##### DATASET ENTRIES

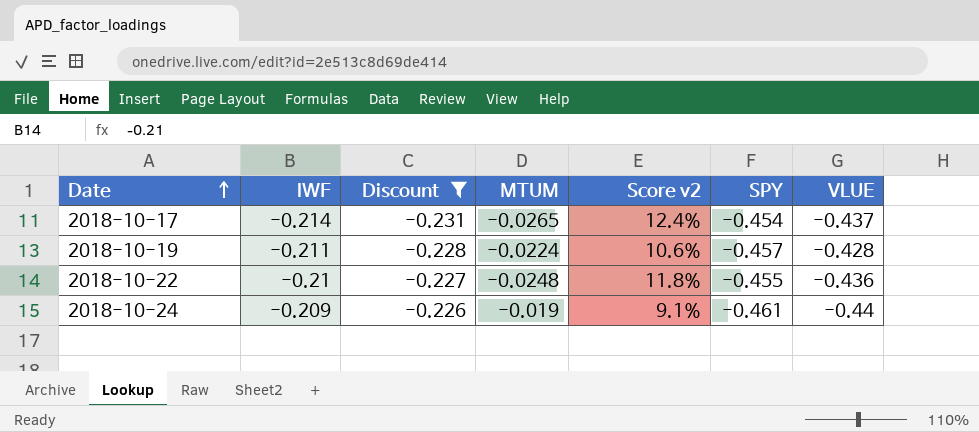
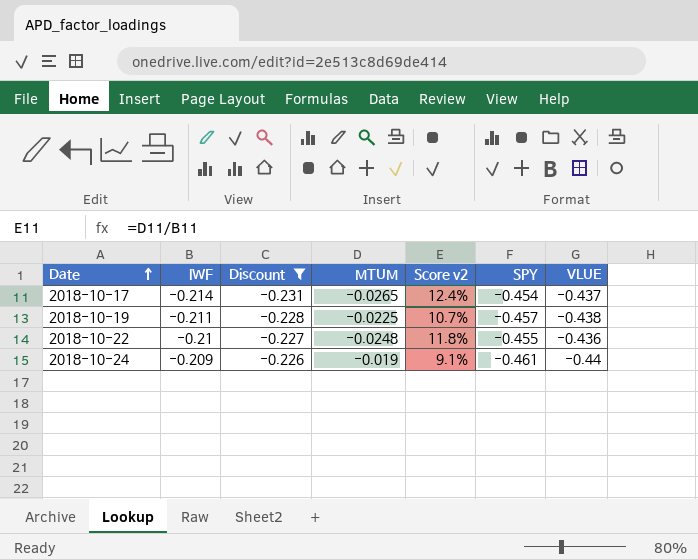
2018-10-19 | MTUM: -0.0224 -> -0.0225
2018-10-19 | Score v2: 10.6% -> 10.7%
2018-10-19 | VLUE: -0.428 -> -0.438

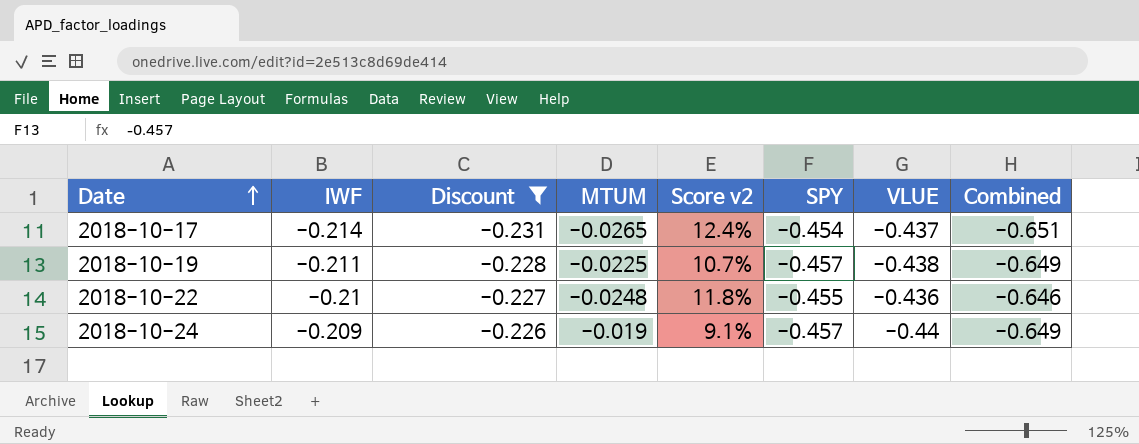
column Combined | formula: none -> [IWF] + [VLUE]
2018-10-24 | SPY: -0.461 -> -0.457

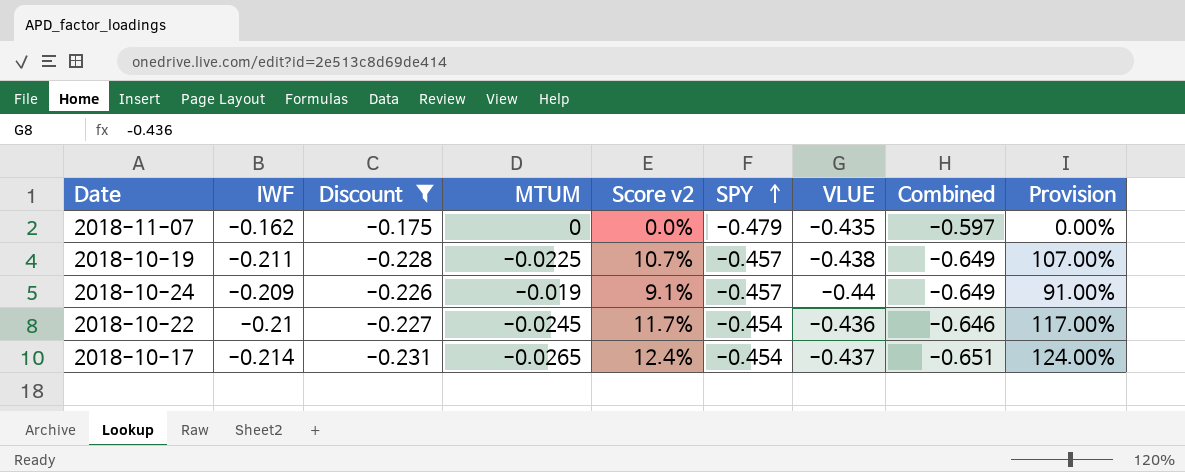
row order: Date ascending -> SPY ascending
column Provision | formula: none -> [Score v2] * 10
row 2018-11-07: none -> -0.162 | -0.175 | 0 | 0.0% | -0.479 | -0.435 | -0.597 | 0.00%
2018-10-22 | MTUM: -0.0248 -> -0.0245
2018-10-22 | Score v2: 11.8% -> 11.7%
2018-10-22 | SPY: -0.455 -> -0.454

##########

* _ASSIGNMENT_
A single figure is required: the number of lines in the entries above that include the word "formula".

* _RESULT OF THE EXERCISE_
2